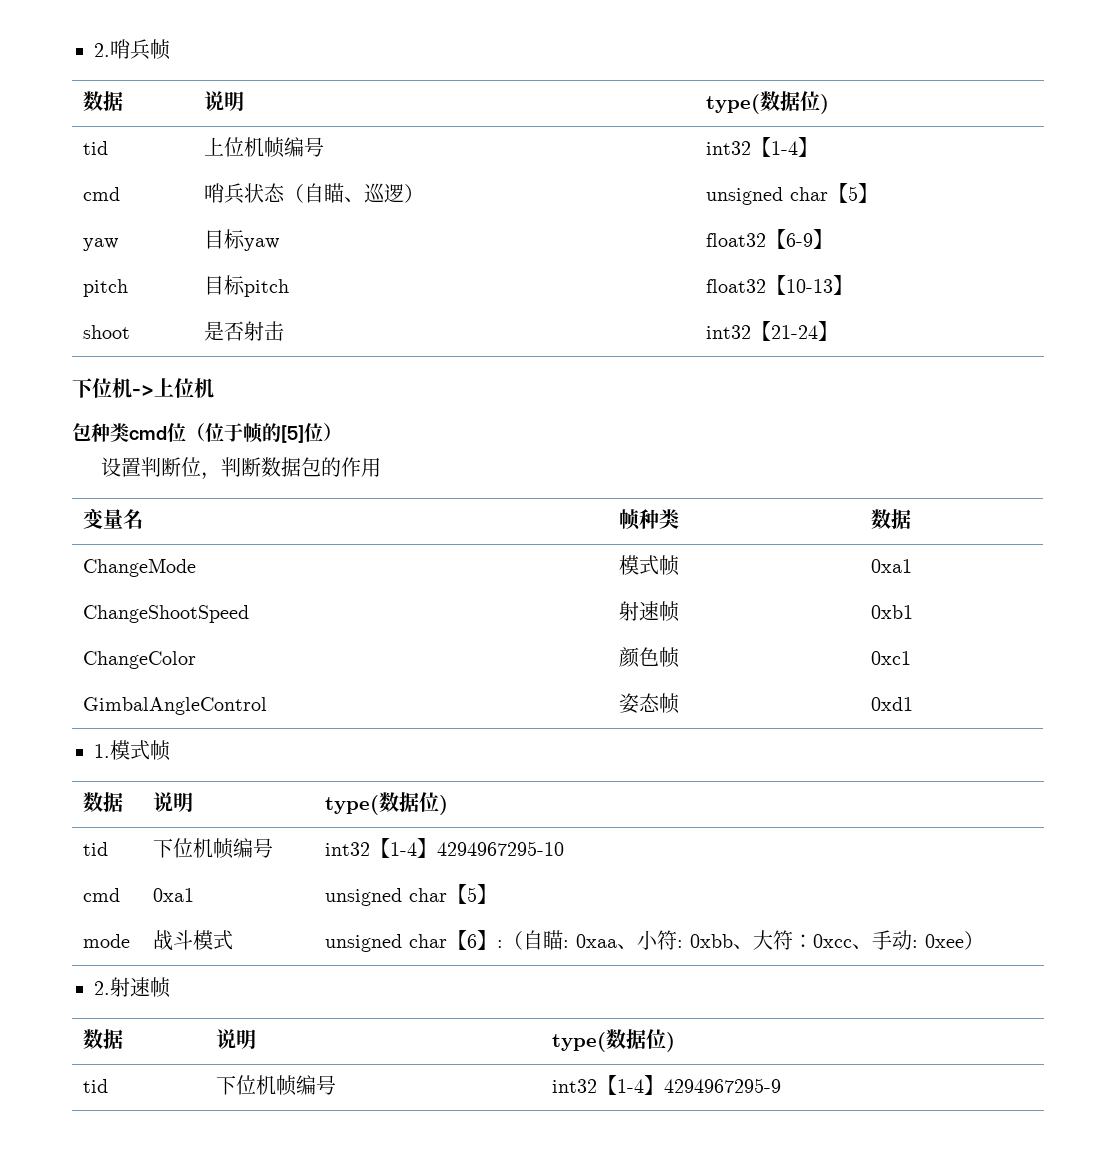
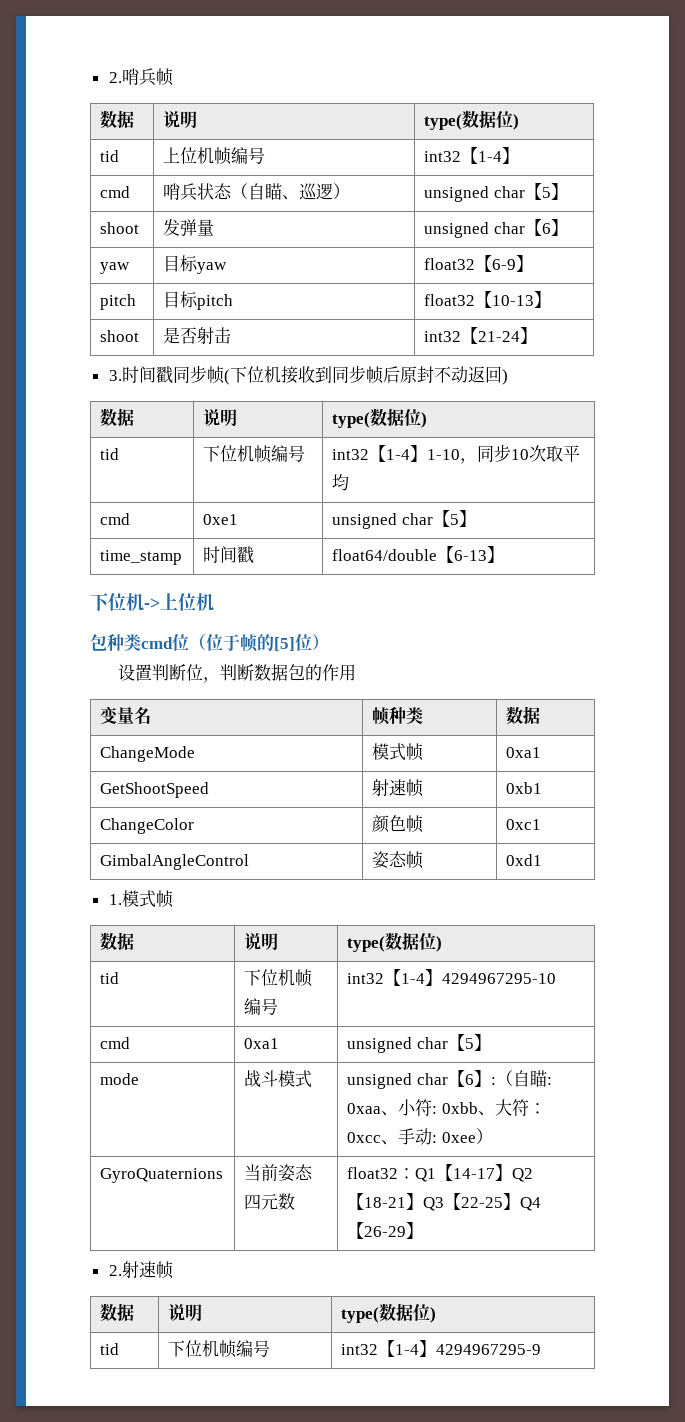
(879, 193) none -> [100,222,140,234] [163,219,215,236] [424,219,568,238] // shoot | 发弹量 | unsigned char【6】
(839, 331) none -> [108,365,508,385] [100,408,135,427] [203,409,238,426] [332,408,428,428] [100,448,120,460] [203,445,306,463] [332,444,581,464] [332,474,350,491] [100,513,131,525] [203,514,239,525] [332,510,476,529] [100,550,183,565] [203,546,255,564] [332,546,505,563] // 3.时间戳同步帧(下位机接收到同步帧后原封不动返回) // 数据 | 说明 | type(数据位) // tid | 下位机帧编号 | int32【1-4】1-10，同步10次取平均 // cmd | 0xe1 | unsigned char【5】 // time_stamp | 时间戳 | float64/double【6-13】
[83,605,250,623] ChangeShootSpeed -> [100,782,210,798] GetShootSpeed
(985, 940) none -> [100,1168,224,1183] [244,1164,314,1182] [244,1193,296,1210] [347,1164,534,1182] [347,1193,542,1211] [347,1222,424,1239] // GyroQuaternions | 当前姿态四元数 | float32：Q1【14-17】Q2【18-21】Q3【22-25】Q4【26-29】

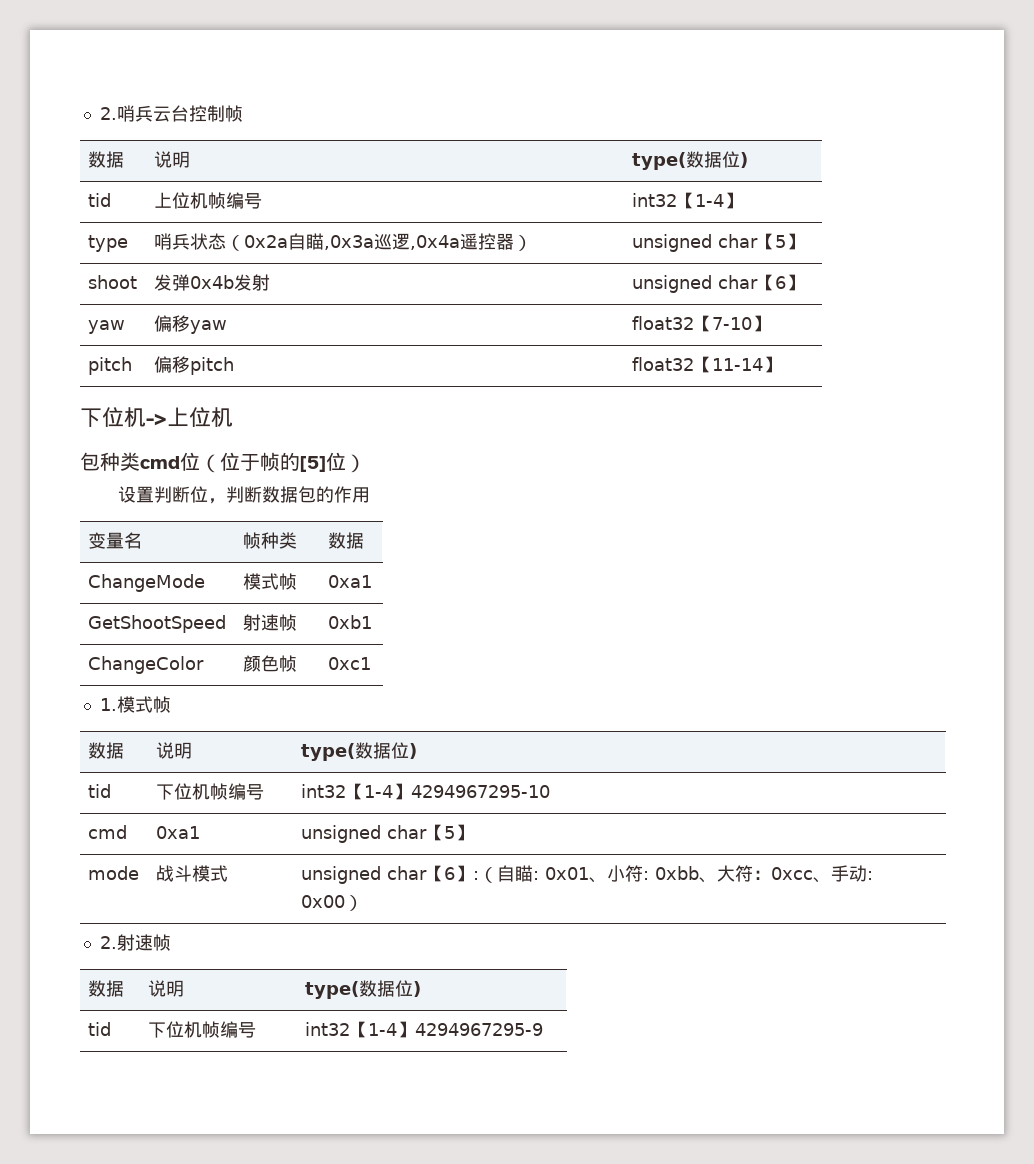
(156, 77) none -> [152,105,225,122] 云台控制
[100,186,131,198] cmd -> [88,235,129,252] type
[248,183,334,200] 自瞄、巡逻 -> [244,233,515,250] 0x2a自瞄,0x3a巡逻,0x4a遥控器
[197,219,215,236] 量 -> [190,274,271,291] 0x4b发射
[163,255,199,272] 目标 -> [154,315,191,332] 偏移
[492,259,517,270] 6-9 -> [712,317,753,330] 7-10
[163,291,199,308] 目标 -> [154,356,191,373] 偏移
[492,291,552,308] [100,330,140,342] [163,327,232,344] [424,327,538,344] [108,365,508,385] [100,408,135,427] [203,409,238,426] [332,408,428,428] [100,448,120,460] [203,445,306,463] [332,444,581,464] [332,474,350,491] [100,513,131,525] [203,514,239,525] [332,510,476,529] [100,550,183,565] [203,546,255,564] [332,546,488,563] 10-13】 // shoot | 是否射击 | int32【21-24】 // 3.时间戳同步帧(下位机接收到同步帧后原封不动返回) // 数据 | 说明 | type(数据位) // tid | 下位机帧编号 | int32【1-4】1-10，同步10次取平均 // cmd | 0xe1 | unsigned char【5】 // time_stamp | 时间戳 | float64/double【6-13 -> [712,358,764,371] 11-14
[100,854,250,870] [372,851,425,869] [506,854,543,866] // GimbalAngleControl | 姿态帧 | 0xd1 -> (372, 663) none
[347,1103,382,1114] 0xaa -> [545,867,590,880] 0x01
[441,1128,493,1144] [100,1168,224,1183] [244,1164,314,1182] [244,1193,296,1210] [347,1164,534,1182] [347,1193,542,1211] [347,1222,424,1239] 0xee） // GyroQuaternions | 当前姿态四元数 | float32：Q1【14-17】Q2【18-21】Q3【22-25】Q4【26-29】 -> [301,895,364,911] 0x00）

==*==

Pictures stay out; reproduce every line of the records exactly.

» PROBLEM SOLUTION:
(879, 193) none -> [100,222,140,234] [163,219,215,236] [424,219,568,238] // shoot | 发弹量 | unsigned char【6】
(839, 331) none -> [108,365,508,385] [100,408,135,427] [203,409,238,426] [332,408,428,428] [100,448,120,460] [203,445,306,463] [332,444,581,464] [332,474,350,491] [100,513,131,525] [203,514,239,525] [332,510,476,529] [100,550,183,565] [203,546,255,564] [332,546,505,563] // 3.时间戳同步帧(下位机接收到同步帧后原封不动返回) // 数据 | 说明 | type(数据位) // tid | 下位机帧编号 | int32【1-4】1-10，同步10次取平均 // cmd | 0xe1 | unsigned char【5】 // time_stamp | 时间戳 | float64/double【6-13】
[83,605,250,623] ChangeShootSpeed -> [100,782,210,798] GetShootSpeed
(985, 940) none -> [100,1168,224,1183] [244,1164,314,1182] [244,1193,296,1210] [347,1164,534,1182] [347,1193,542,1211] [347,1222,424,1239] // GyroQuaternions | 当前姿态四元数 | float32：Q1【14-17】Q2【18-21】Q3【22-25】Q4【26-29】

(156, 77) none -> [152,105,225,122] 云台控制
[100,186,131,198] cmd -> [88,235,129,252] type
[248,183,334,200] 自瞄、巡逻 -> [244,233,515,250] 0x2a自瞄,0x3a巡逻,0x4a遥控器
[197,219,215,236] 量 -> [190,274,271,291] 0x4b发射
[163,255,199,272] 目标 -> [154,315,191,332] 偏移
[492,259,517,270] 6-9 -> [712,317,753,330] 7-10
[163,291,199,308] 目标 -> [154,356,191,373] 偏移
[492,291,552,308] [100,330,140,342] [163,327,232,344] [424,327,538,344] [108,365,508,385] [100,408,135,427] [203,409,238,426] [332,408,428,428] [100,448,120,460] [203,445,306,463] [332,444,581,464] [332,474,350,491] [100,513,131,525] [203,514,239,525] [332,510,476,529] [100,550,183,565] [203,546,255,564] [332,546,488,563] 10-13】 // shoot | 是否射击 | int32【21-24】 // 3.时间戳同步帧(下位机接收到同步帧后原封不动返回) // 数据 | 说明 | type(数据位) // tid | 下位机帧编号 | int32【1-4】1-10，同步10次取平均 // cmd | 0xe1 | unsigned char【5】 // time_stamp | 时间戳 | float64/double【6-13 -> [712,358,764,371] 11-14
[100,854,250,870] [372,851,425,869] [506,854,543,866] // GimbalAngleControl | 姿态帧 | 0xd1 -> (372, 663) none
[347,1103,382,1114] 0xaa -> [545,867,590,880] 0x01
[441,1128,493,1144] [100,1168,224,1183] [244,1164,314,1182] [244,1193,296,1210] [347,1164,534,1182] [347,1193,542,1211] [347,1222,424,1239] 0xee） // GyroQuaternions | 当前姿态四元数 | float32：Q1【14-17】Q2【18-21】Q3【22-25】Q4【26-29】 -> [301,895,364,911] 0x00）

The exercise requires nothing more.